### AIM OF THE EXERCISE:
Filter the records down to the lines that hold the word "code", and copy each of those lines.

### DATA PROVIDED:
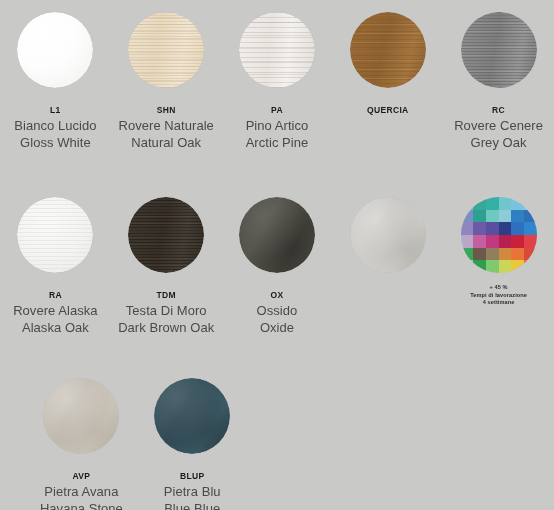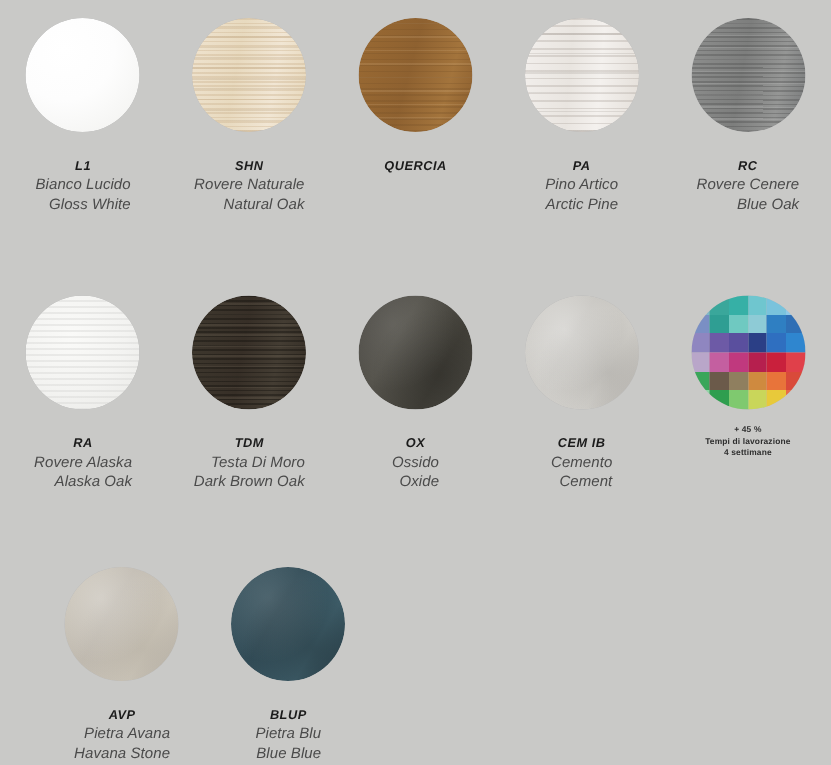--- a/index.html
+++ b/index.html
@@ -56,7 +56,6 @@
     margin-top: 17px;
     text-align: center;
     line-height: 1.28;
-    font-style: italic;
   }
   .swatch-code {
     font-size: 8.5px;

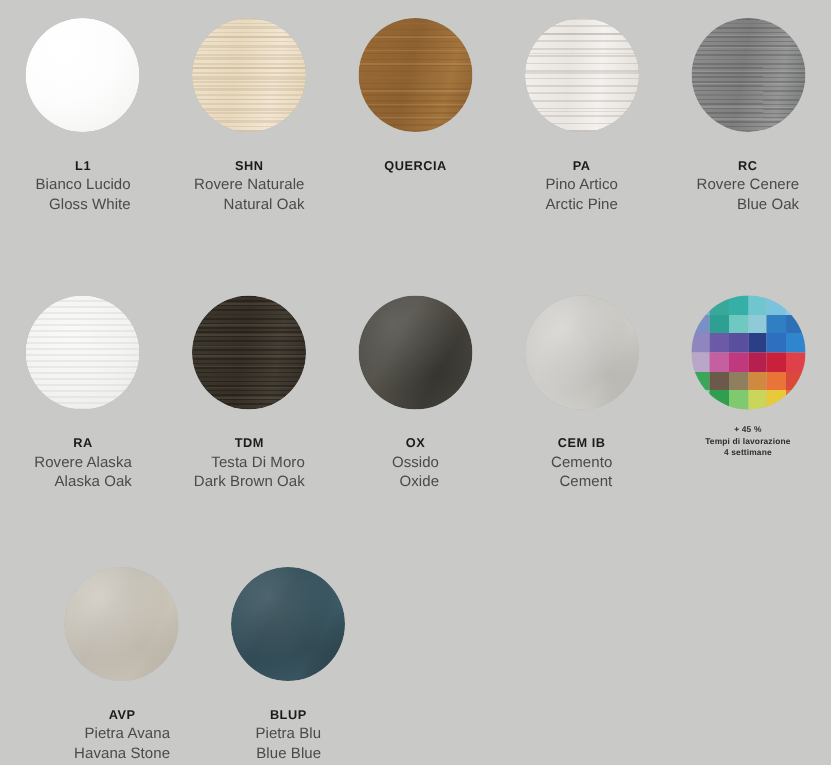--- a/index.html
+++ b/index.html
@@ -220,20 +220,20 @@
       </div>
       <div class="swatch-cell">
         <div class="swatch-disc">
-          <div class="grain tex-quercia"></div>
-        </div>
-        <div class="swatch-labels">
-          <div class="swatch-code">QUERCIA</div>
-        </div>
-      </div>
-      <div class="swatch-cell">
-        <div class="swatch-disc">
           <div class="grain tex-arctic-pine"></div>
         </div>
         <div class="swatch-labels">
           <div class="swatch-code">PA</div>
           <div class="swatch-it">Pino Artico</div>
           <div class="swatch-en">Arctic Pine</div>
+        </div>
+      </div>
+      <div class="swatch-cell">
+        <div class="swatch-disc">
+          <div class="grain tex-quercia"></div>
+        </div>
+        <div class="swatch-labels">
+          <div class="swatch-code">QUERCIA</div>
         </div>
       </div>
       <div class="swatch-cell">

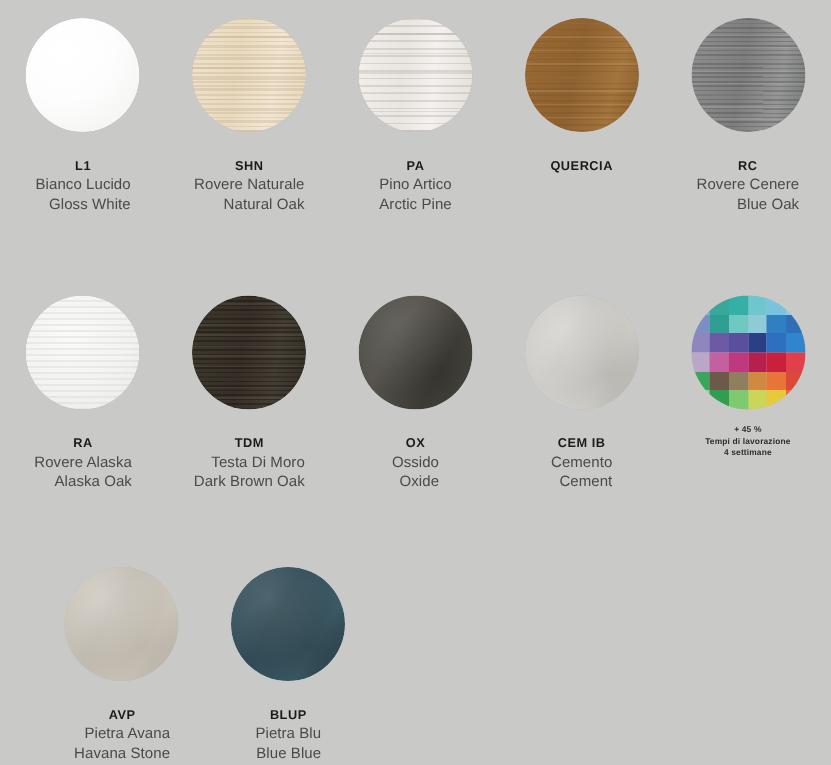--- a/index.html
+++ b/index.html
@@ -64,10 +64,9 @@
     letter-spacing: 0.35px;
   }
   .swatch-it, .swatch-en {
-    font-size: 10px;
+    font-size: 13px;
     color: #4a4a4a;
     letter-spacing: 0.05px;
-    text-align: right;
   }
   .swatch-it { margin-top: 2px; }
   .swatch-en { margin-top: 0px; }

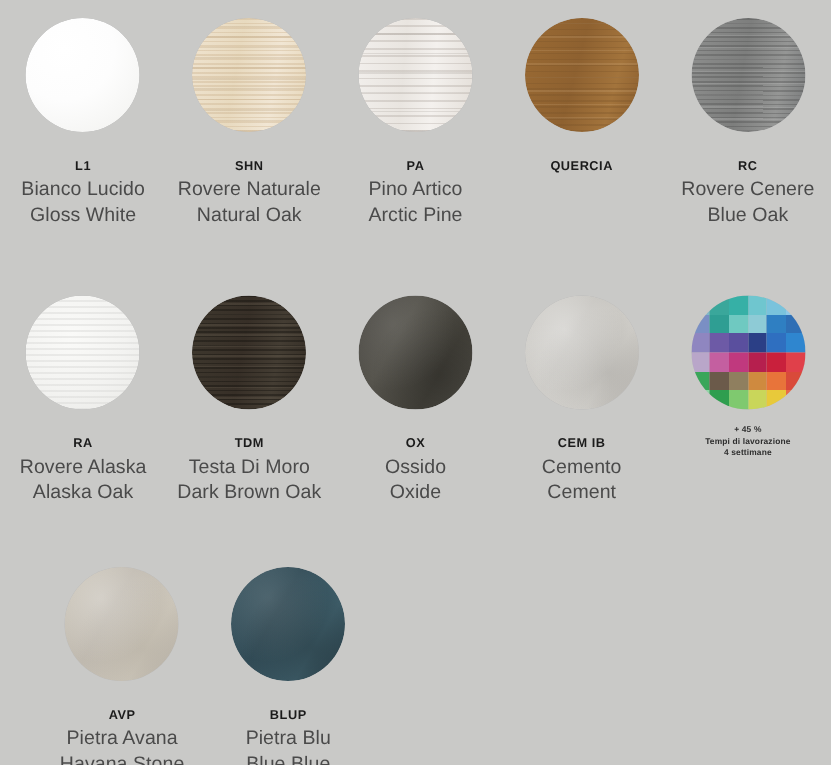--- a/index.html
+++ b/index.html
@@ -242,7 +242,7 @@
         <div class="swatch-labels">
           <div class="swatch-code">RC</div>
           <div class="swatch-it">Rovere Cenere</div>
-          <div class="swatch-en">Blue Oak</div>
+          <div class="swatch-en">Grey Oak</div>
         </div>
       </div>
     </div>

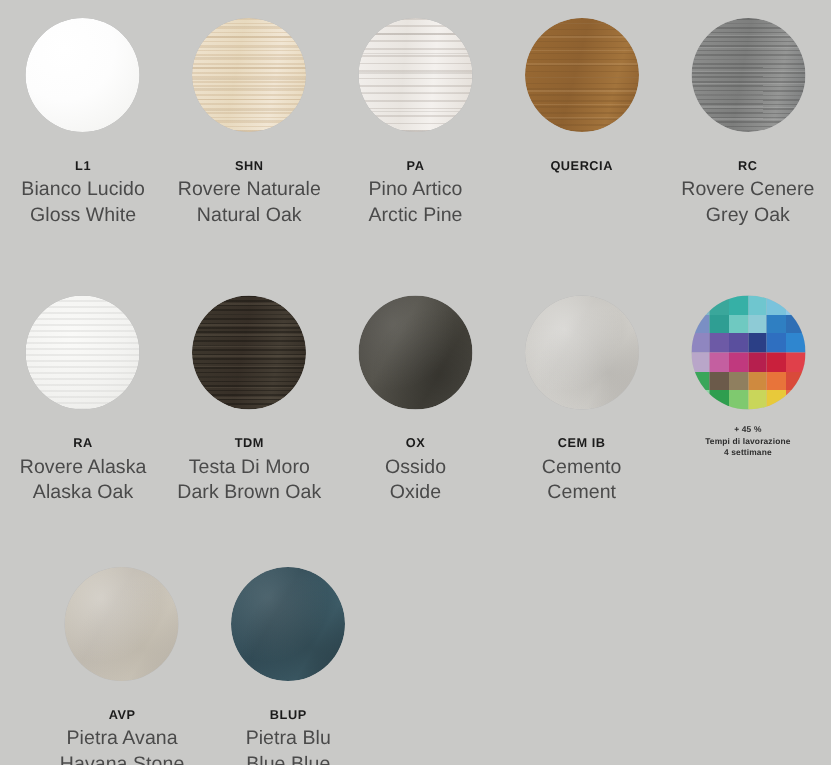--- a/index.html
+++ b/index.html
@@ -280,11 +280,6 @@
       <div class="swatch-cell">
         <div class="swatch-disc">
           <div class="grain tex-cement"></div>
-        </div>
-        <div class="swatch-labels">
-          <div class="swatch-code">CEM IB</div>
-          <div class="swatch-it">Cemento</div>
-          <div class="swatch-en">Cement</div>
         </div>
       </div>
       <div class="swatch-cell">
--
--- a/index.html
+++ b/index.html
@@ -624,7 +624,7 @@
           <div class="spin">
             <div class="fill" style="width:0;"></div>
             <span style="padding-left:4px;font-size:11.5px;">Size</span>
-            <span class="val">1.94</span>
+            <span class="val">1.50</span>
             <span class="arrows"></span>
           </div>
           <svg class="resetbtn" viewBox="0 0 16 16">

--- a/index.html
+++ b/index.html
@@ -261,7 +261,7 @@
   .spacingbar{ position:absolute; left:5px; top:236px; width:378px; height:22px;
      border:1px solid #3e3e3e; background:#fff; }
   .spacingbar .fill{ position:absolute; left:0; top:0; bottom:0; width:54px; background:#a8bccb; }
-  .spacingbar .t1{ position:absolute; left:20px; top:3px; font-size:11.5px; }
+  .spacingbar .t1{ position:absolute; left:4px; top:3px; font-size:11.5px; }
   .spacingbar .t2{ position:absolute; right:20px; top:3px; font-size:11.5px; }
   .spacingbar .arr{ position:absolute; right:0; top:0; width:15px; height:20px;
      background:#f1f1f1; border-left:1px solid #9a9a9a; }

### REPLY:
   .swatch-code {
-          <div class="swatch-code">QUERCIA</div>
           <div class="swatch-code">PA</div>
+          <div class="swatch-code">QUERCIA</div>
           <div class="swatch-code">RC</div>
-          <div class="swatch-code">CEM IB</div>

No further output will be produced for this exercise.